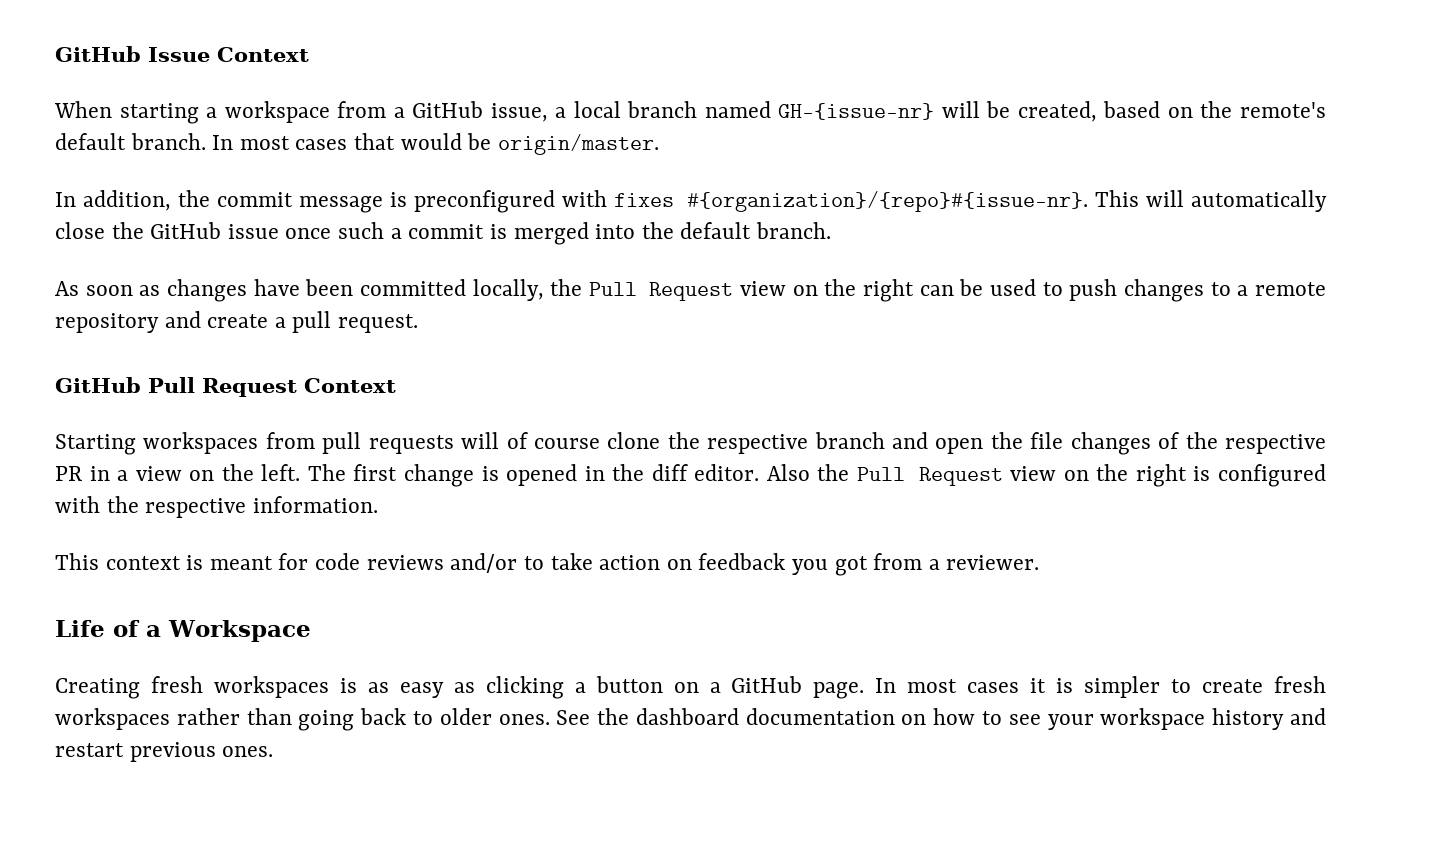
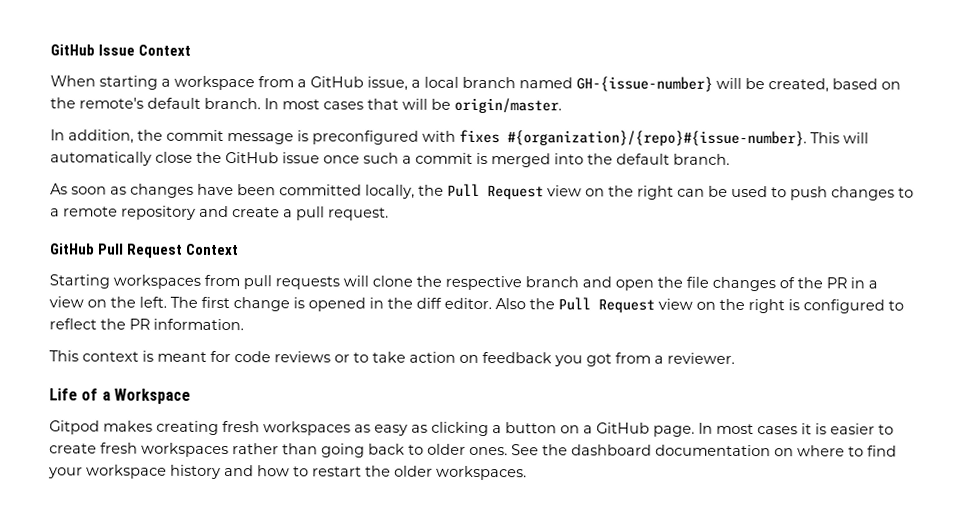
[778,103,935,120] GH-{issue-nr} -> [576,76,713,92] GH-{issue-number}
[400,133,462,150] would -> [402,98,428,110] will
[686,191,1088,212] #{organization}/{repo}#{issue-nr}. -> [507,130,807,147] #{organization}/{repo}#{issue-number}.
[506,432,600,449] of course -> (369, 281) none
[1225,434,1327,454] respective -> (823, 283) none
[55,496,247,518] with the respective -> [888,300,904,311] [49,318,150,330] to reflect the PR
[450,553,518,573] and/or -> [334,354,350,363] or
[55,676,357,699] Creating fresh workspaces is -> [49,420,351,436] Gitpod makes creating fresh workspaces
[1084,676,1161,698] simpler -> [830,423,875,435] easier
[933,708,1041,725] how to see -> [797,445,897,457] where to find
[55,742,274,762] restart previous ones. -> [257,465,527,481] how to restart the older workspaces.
---
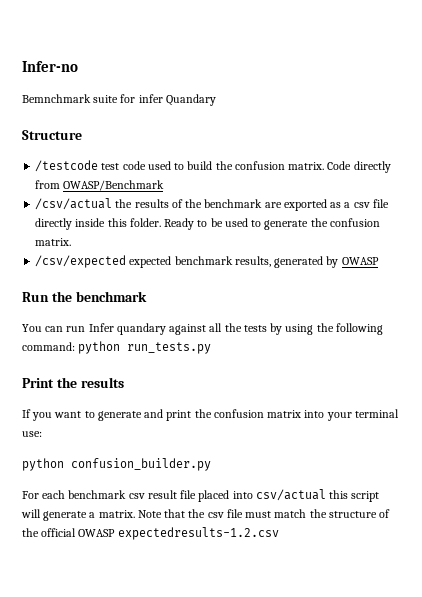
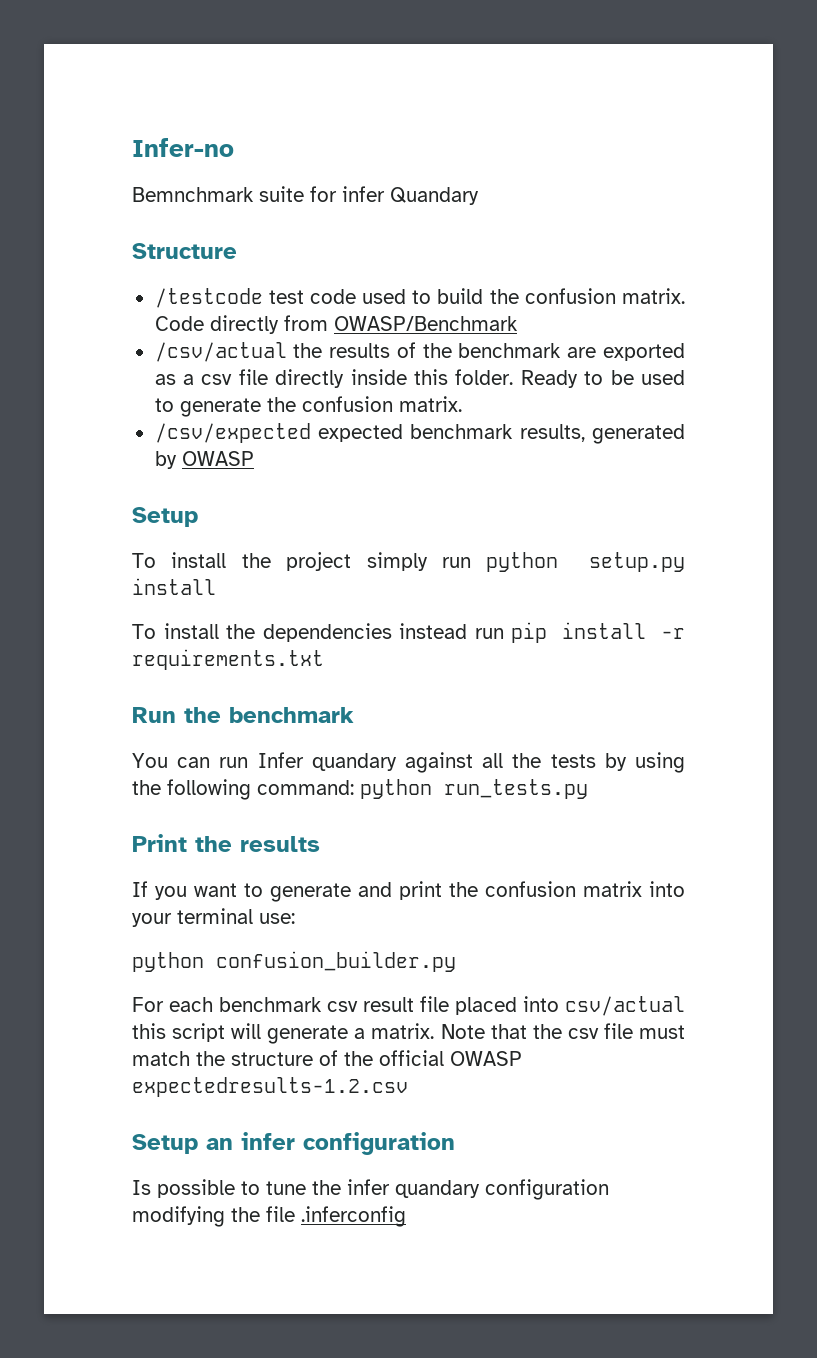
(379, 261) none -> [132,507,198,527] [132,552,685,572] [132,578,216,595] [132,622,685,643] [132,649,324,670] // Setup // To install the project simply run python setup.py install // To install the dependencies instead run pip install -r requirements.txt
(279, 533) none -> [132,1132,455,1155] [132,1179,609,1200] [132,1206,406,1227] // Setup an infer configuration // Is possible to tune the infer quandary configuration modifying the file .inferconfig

> Instructions to follow: When the line with "[55,496,247,518] with the" is reached in the data above, begin copying, and stop after the line with "[55,676,357,699] Creating fresh"; copy each line exactly, both ends included.

> Finished task:
[55,496,247,518] with the respective -> [888,300,904,311] [49,318,150,330] to reflect the PR
[450,553,518,573] and/or -> [334,354,350,363] or
[55,676,357,699] Creating fresh workspaces is -> [49,420,351,436] Gitpod makes creating fresh workspaces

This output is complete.